Mark Meadows, a former Cruz supporter, said prior to the convention that he was sympathetic to the #NeverTrump effort. Ultimately, however, he could not abide such an affront to his constituents.

“If I question their judgment on who they have as a nominee, I have to question their judgment on the fact that they continue to put me back in,” Meadows said. “That becomes very problematic when you think they’re smart in reelecting you but perhaps not as informed on a presidential nominee. So, you’ve got to trust the will of the people, even though sometimes you disagree with it.”

CRUZ HAD KEPT HIS HEAD DOWN EVER SINCE DEPARTING THE RACE. IN public settings, he projected stoicism, a certain peace about the result that kept questions at bay. Beneath the surface, however, he was boiling with resentment—toward his fellow senators for disowning him, toward Ben Carson for milking what should have been a one-day story, toward Marco Rubio for refusing to join his ticket, and toward Donald Trump for, well, everything.

Replaying the events of the previous year in his mind, Cruz grew only more upset with his adversary.

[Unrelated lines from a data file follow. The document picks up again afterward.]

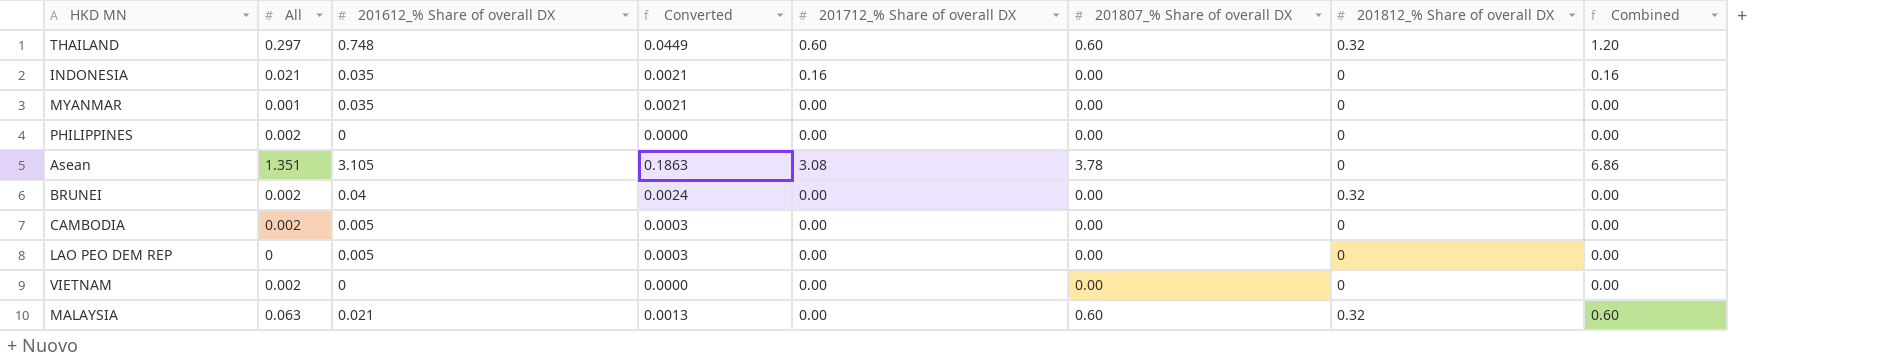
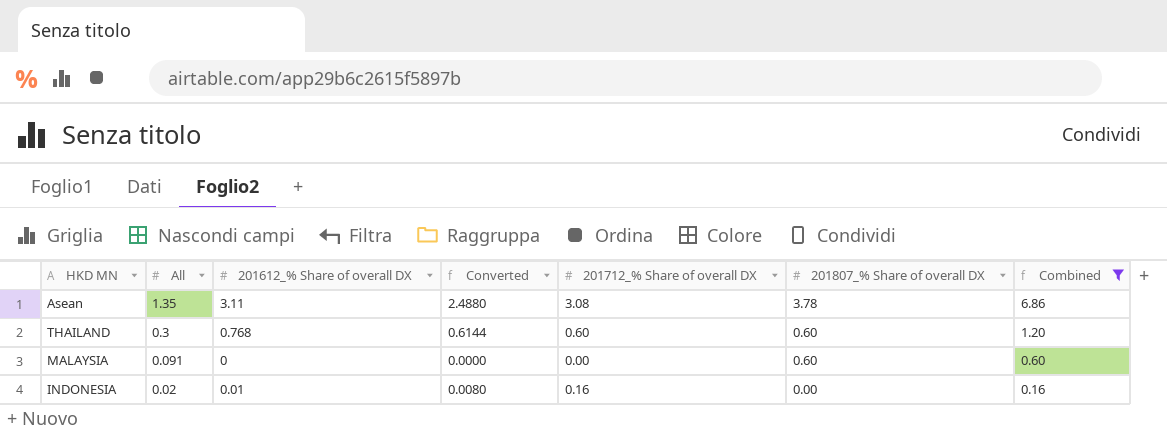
filter: none -> Combined != 0.00
row order: none -> All descending
column 201812_% Share of overall DX | position: 7 -> none
column Converted | formula: [201612_% Share of overall DX] * 0.06 -> [201612_% Share of overall DX] * 0.8
Asean | All: 1.351 -> 1.35
Asean | 201612_% Share of overall DX: 3.105 -> 3.11
THAILAND | All: 0.297 -> 0.3
THAILAND | 201612_% Share of overall DX: 0.748 -> 0.768
MALAYSIA | All: 0.063 -> 0.091
MALAYSIA | 201612_% Share of overall DX: 0.021 -> 0
INDONESIA | All: 0.021 -> 0.02
INDONESIA | 201612_% Share of overall DX: 0.035 -> 0.01

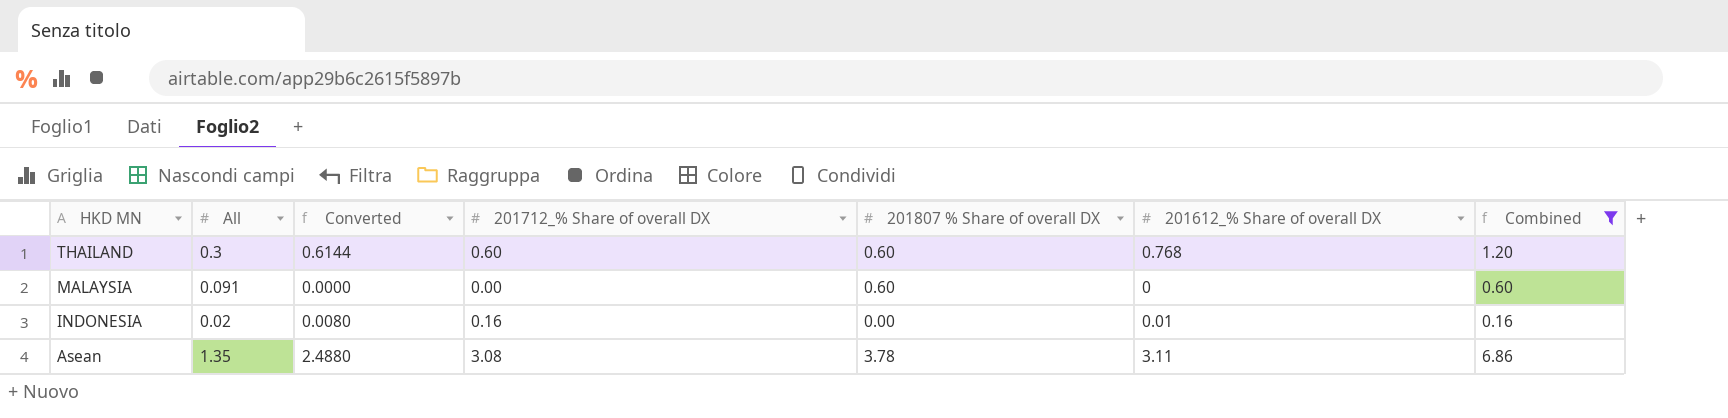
row order: All descending -> HKD MN descending
column name: 201807_% Share of overall DX -> 201807 % Share of overall DX
column 201612_% Share of overall DX | position: 3 -> 6

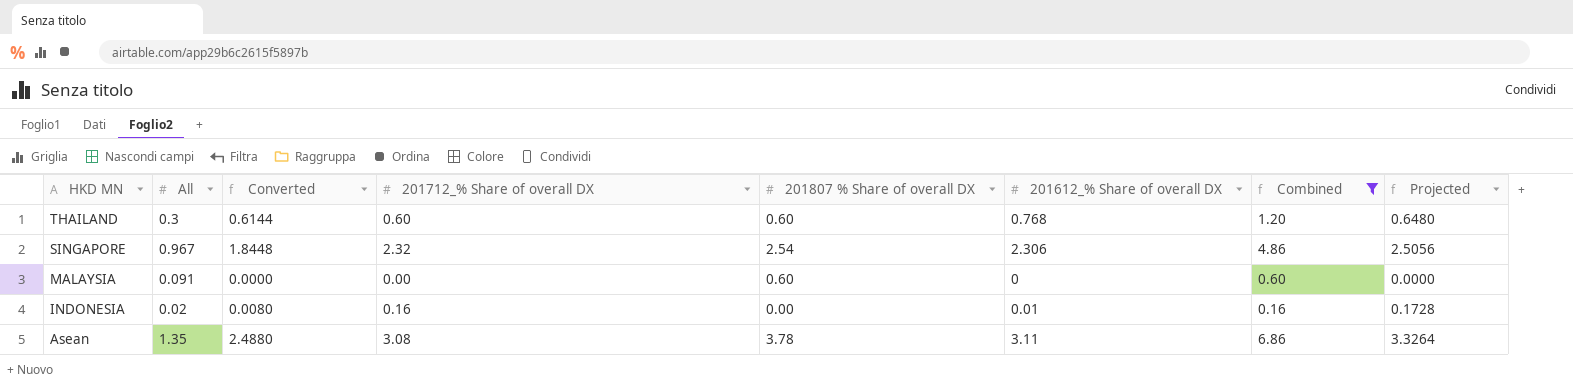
column Projected | formula: none -> [201712_% Share of overall DX] * 1.08
row SINGAPORE: none -> 0.967 | 1.8448 | 2.32 | 2.54 | 2.306 | 4.86 | 2.5056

Trump hadn’t been content to beat him politically; he had tried to butcher him personally. Calling him ineligible for the presidency? Suggesting that his wife was ugly? Implicating his father in the JFK assassination?

In Cruz’s mind, Trump had crossed lines that couldn’t be uncrossed. Nothing—certainly not some half-assed kumbaya session in DC—could change that. In preparing for his July 7 meeting with Trump, anticipating an invitation to speak in Cleveland, Cruz had gathered his kitchen cabinet of advisers and close friends. He believed there were three options: speak and endorse; speak and don’t endorse; or don’t speak at all.